First and foremost, find the right partner: a strong co-founding team is essential to building the right foundation. With your partner at your side, assess the opportunity and market potential with as many people as possible. Really hear their feedback and synthesize the data to help you make the right decisions. As you solidify your vision in the beginning, stay hyper-focused on a the fewest, most crucial elements of your offering as possible.
What can you tell the readers about growing your business? Any tips on expanding, hiring great people, staying true to your vision, or other advice?
A strong culture is essential during a period of growth. Culture and "people" are at the center of everything I do at Eventbrite – it's my mission and focus. It helps us with recruiting, performance, and retention. One of the most important things I've learned through this focus is that culture doesn't come from me or Kevin – it has to come from the whole team, and the community of customers we serve. It comes from establishing clear brand values and having them not only influence what we build but how we approach building it as a team. As the team has grown, I have focused on empowering and enabling the Britelings to take ownership of the culture and make this the company they want it to be.
What are your lessons learned?
- Find the right partner, with a complimentary skill set, and then divide & conquer.
- Make sure you have a strong founding principle and stick to it. Mine is "basic human decency."
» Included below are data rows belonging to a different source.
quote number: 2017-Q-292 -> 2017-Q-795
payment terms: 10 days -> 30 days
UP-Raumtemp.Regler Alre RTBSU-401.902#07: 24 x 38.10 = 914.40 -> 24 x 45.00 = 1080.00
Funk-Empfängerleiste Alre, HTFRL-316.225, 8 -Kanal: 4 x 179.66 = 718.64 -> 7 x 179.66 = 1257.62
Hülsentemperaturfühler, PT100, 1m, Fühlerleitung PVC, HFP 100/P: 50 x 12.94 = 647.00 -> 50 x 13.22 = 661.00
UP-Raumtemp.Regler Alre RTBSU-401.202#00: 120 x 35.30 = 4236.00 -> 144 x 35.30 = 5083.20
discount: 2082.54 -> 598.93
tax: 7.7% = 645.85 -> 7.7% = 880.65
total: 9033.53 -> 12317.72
- Walk the walk: model to your team what you find most important in the way you think, behave, and make decisions.
Is there anything I haven't asked about that you'd like BlogHer readers to know?
Finding the right mentors is another essential part of the process. Early on, Kevin and I had the opportunity to meet Sean Moriarty (the former CEO of Ticketmaster), and it was immediately clear that we could learn a lot from him. We really wanted to have him as a mentor, and we pursued him with unabashed focus. Now, he sits on our Board, works from the Eventbrite office, and serves as an advisor not only to me and Kevin, but to so many of the Britelings.
A big thank you to Julia Hartz for sharing her experience and wisdom with BlogHer readers.